Из заплеванной, провонявшей всеми на свете нечистотами дежурной части, где ежечасно происходили самые душераздирающие сцены и где какую-нибудь заразу можно было подхватить даже проще, чем в распоследнем притоне, его перевели на третий этаж Управления внутренних дел. Там повсюду лежали ковровые дорожки, зеленели искусственные пальмы, а редкие посетители ходили чуть ли не на цырлах.
Официально новая должность Комарова именовалась так: «дежурный поста номер один». Располагался этот пост возле знамени управления, упрятанного от моли и пыли в высокий застекленный шкаф.
Никаких особых доблестей от Комарова не требовалось — стой себе в вольной позе у шкафа, отдавай честь старшим офицерам и пресекай все попытки посягнуть на святыню (а они в прошлом имели место, один раз на такое решился армянин-диссидент, а второй — свой же брат милиционер, уволенный из органов за пьянку).
Кроме того, надо было следить и за собой. Щетина на роже, запах перегара, мятое обмундирование и пестрые носки не поощрялись.
Так прошло несколько лет. Комаров стал такой неотъемлемой частью интерьера, что его даже перестали замечать. Лишь заместитель начальника управления по работе с личным составом, некогда начинавший карьеру уличным сексотом и потому отличавшийся редким демократизмом, в моменты доброго расположения духа (что случалось не чаще раза в квартал) одаривал постового своим рукопожатием.
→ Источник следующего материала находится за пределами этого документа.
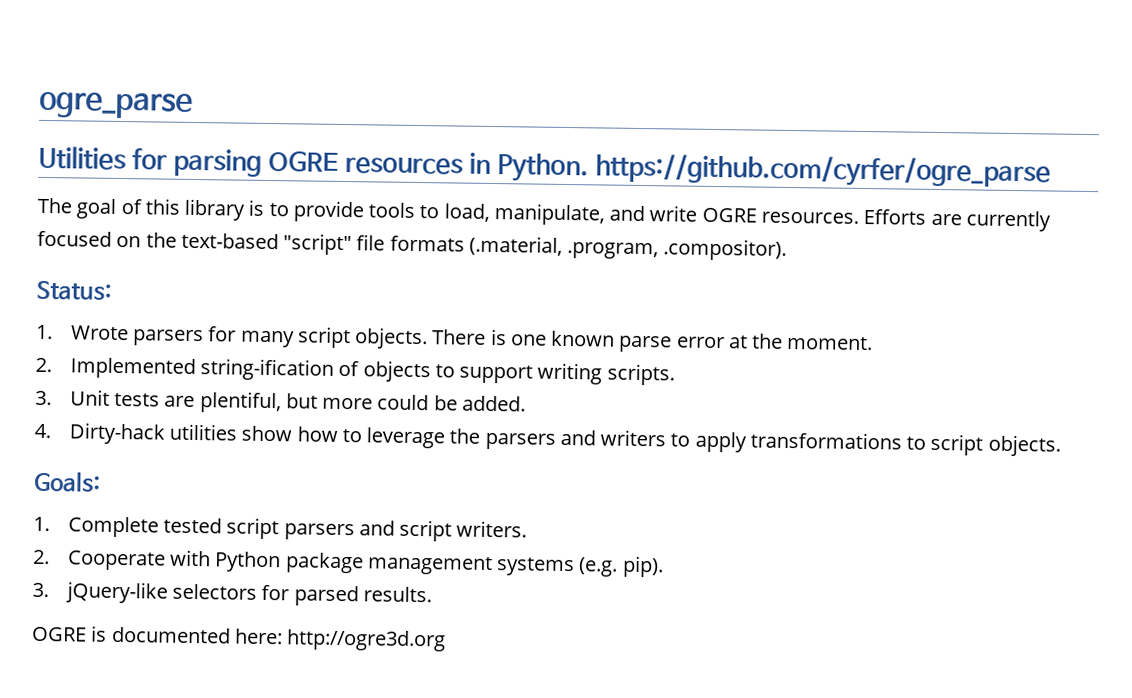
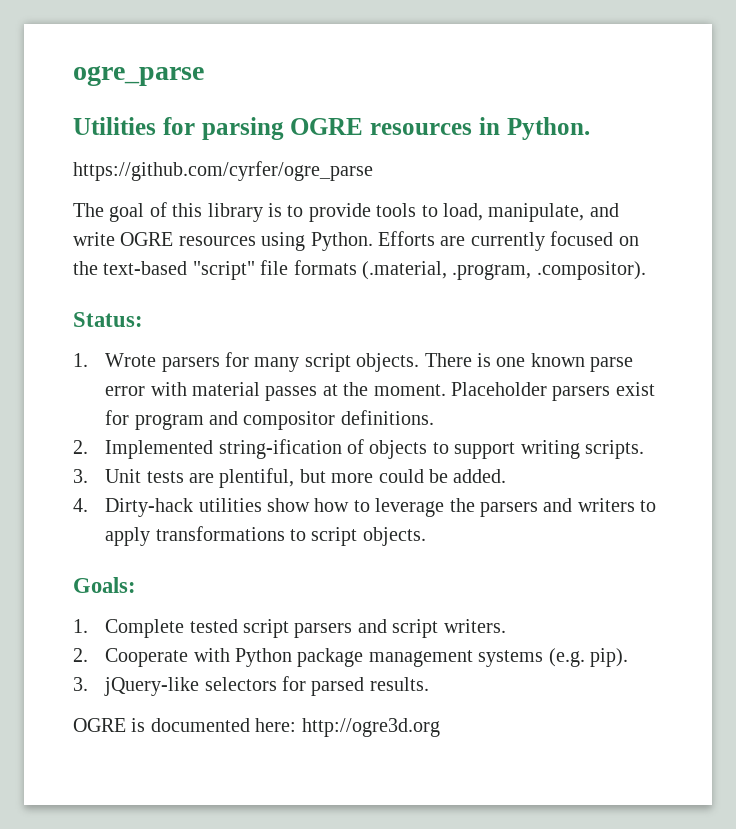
- Utilities for parsing OGRE resources in Python. https://github.com/cyrfer/ogre_parse
+ Utilities for parsing OGRE resources in Python.
+ https://github.com/cyrfer/ogre_parse
- The goal of this library is to provide tools to load, manipulate, and write OGRE resources.
+ The goal of this library is to provide tools to load, manipulate, and write OGRE resources using Python.
- There is one known parse error at the moment.
+ There is one known parse error with material passes at the moment. Placeholder parsers exist for program and compositor definitions.

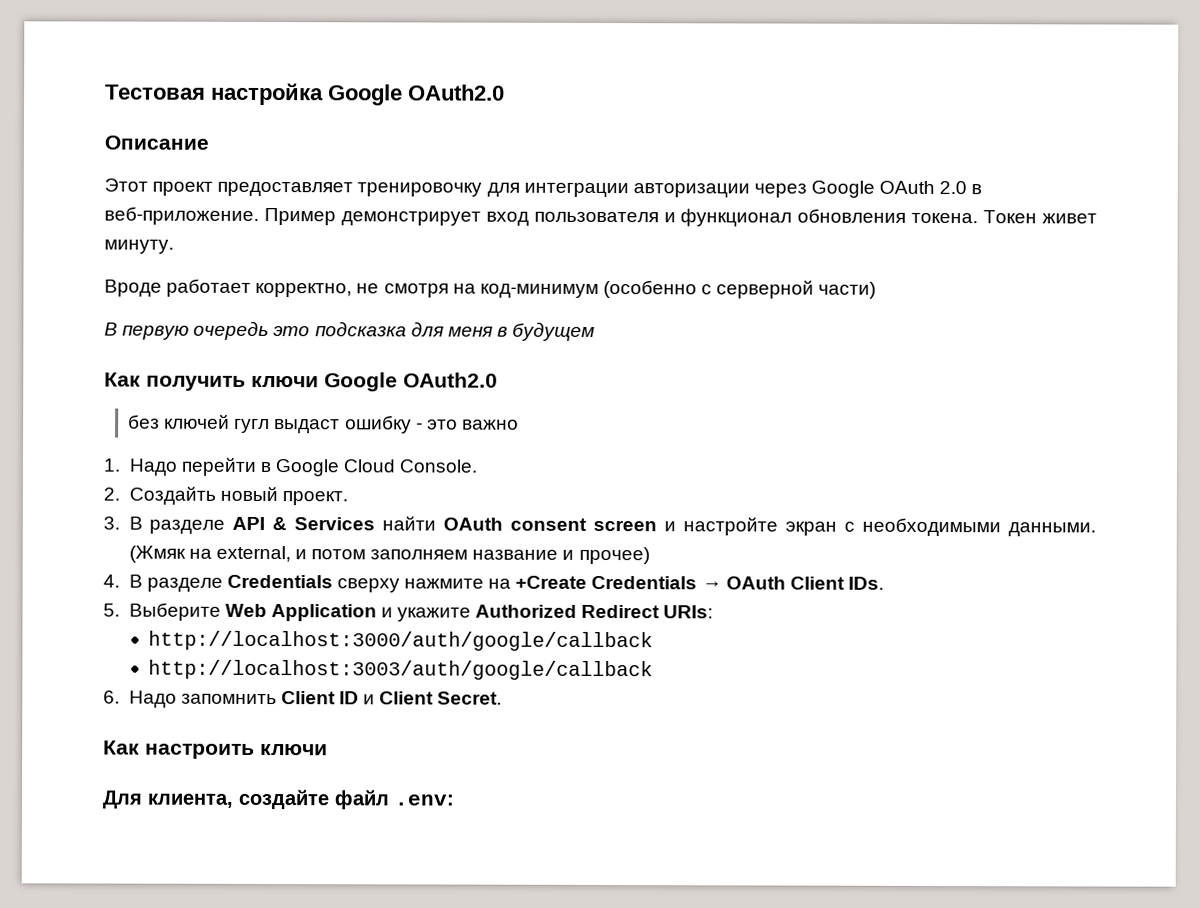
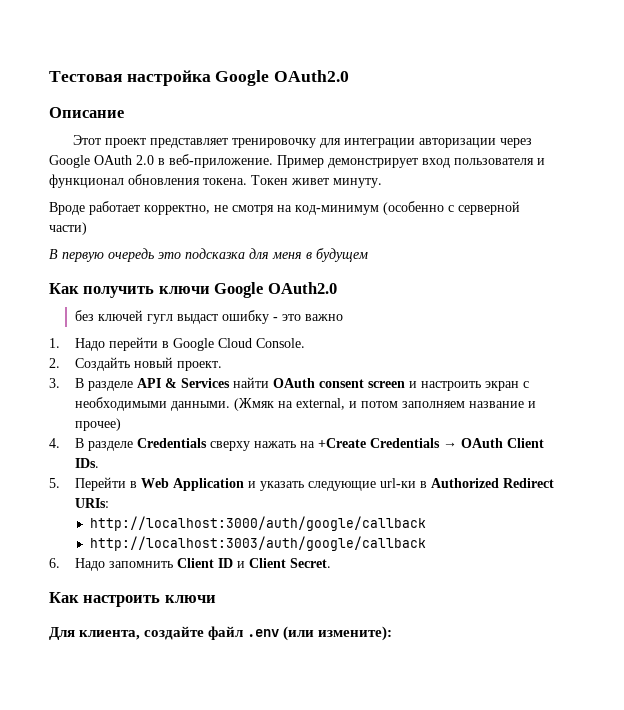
- Этот проект предоставляет тренировочку для интеграции авторизации через Google OAuth 2.0 в веб-приложение.
+ Этот проект представляет тренировочку для интеграции авторизации через Google OAuth 2.0 в веб-приложение.
- 3. В разделе API & Services найти OAuth consent screen и настройте экран с необходимыми данными.
+ 3. В разделе API & Services найти OAuth consent screen и настроить экран с необходимыми данными.
- 4. В разделе Credentials сверху нажмите на +Create Credentials → OAuth Client IDs.
+ 4. В разделе Credentials сверху нажать на +Create Credentials → OAuth Client IDs.
- 5. Выберите Web Application и укажите Authorized Redirect URIs:
+ 5. Перейти в Web Application и указать следующие url-ки в Authorized Redirect URIs:
- Для клиента, создайте файл .env:
+ Для клиента, создайте файл .env (или измените):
Шесть дней в неделю с девяти до восемнадцати Комаров неотрывно смотрел на алое, расшитое золотом знамя, и скоро ему стало казаться, что знамя не менее пристально смотрит на него.
Что греха таить, прежде Комаров без зазрения совести частенько отлучался за чайком в буфет и по нужде в уборную, но со временем все эти лишние хождения прекратились. И совсем не потому, что он хотел продемонстрировать служебное рвение. Просто рядом со знаменем ему было хорошо и покойно, как коту возле печки. Даже вернувшись вечером домой, Комаров с тоской вспоминал своего бархатного кумира. «Кралю себе нашел на старости лет, — бубнила жена, — по зыркалам твоим блудливым вижу».
И что интересно — они все больше походили друг на друга, если такое можно сказать про человека и неодушевленный предмет утилитарного назначения. Конечно, знамя меняться не могло. Менялся Комаров.
Прежде мешковатый и довольно упитанный, он весь как-то подобрался, вытянулся, приобрел суровое выражение лица и внешнюю значимость (правда, перемены эти происходили столь медленно, что посторонние их почти не замечали).
Конфуз случился перед каким-то государственным праздником, когда сводный батальон управления должен был публично продемонстрировать свою выправку и строевой шаг. Заранее извещенный об этом Комаров тщательно выгладил полотнище, обновил золотистую краску навершия, но выдать знамя уполномоченному на то офицеру наотрез отказался.